Doctoral student Michael Brubaker is the first recipient of the Dr. Daya and Mrs. Usha Sandhu Multicultural Counseling and Diversity Student Research Award. Shown here are (from left) Assistant Professor Cirecie West-Olatunji, Brubaker, Usha Sandhu and Daya Sandhu

Doctoral student Michael Brubaker assembled a group of his fellow counselor education students for a three-hour session with residents of a Gainesville homeless shelter—and found that the counselors were much more open to working with homeless people because of the interaction. This pilot study, plus his research on Native American healing traditions and his work with drug-addicted homeless people in Jacksonville, have earned Brubaker the first Dr. Daya and Mrs. Usha Sandhu Multicultural Counseling and Diversity Student Research Award.

Brubaker traveled to Honolulu to receive the award, which was presented March 28 at the annual conference of the American Counseling Association. The award was created this year by the Association for Multicultural Counseling and Development, a division of the ACA, in honor of Daya Sandhu, a University of Louisville counselor education professor.

"Daya Sandhu is one of the pillars of research in multicultural counseling," Brubaker said, "And I’m honored to receive this award."
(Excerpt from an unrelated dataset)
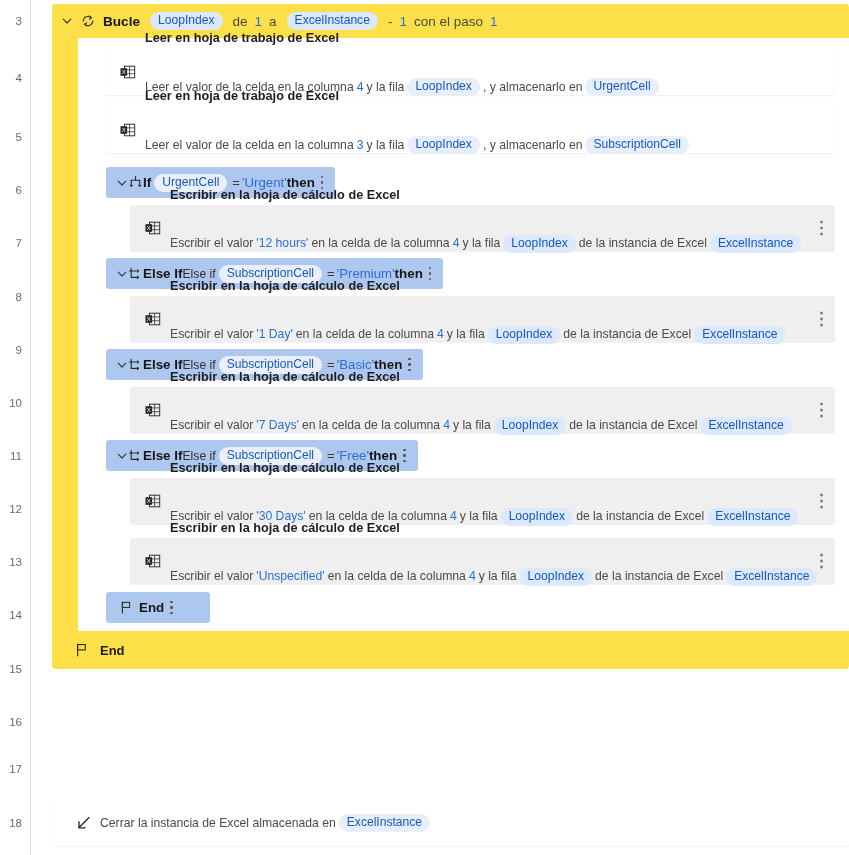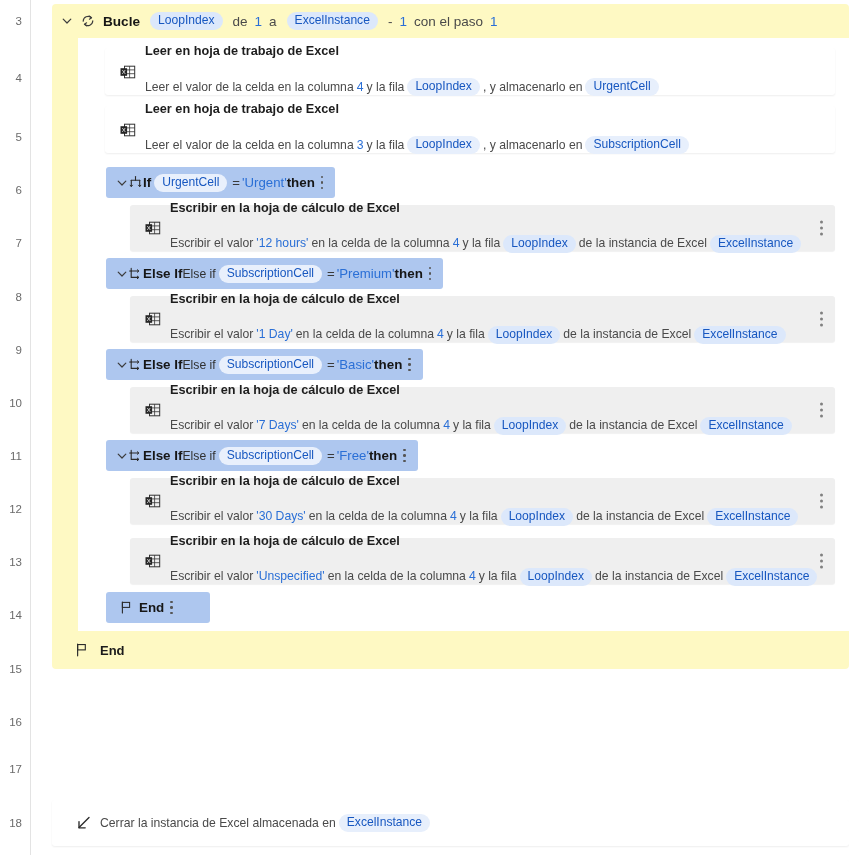"Bucle" div { background: #fef9c3 -> #fde047 }
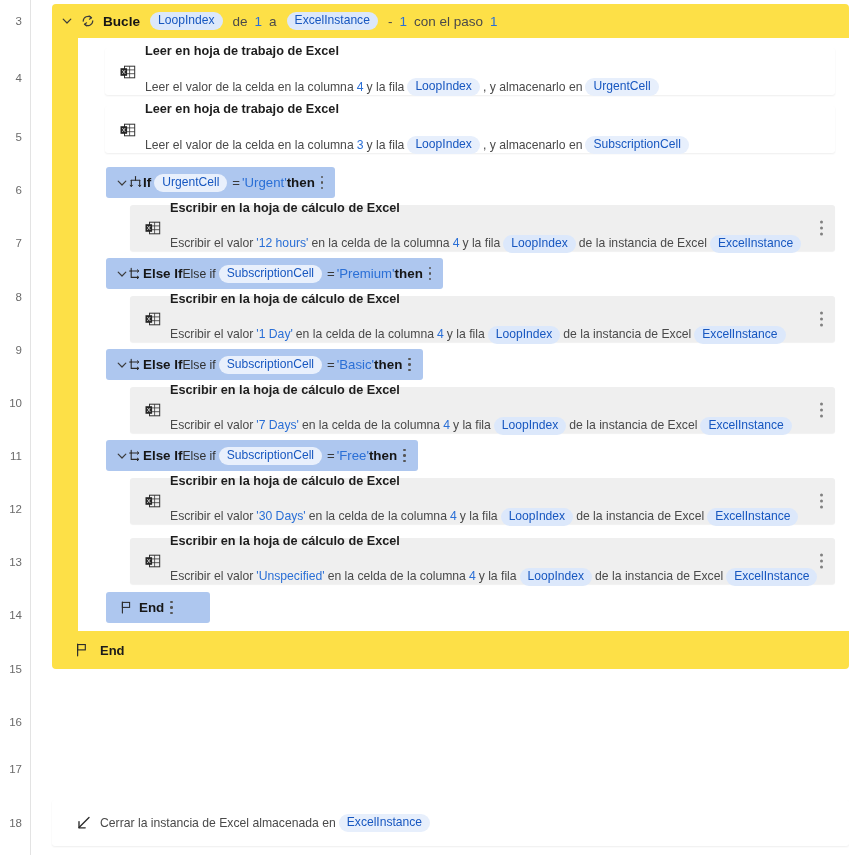"LoopIndex" .var { margin: 3px 3px -> 16px 3px }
Brubaker has worked with Seeking Treatment or Recovery — a Jacksonville project which offers addiction treatment services to chronically homeless people—assisting with an evaluation of the STAR’s programs.

Recently, he began working on homeless issues closer to home, bringing a group of counselor education students to St. Francis House, a local homeless shelter, to meet with homeless clients, St, Francis House staff and UF professors, and discuss ways to provide counseling services to homeless clients. He evaluated the students after the experience, and the pilot study revealed that after visiting St. Francis House, students were more willing to work with homeless clients and less likely to attribute their housing condition to personal deficiencies.

Brubaker has also worked with Assistant Professor Michael Garrett on an article on Native American healing traditions and how they might be useful in counseling, and has taught an undergraduate course on alcohol and drug abuse.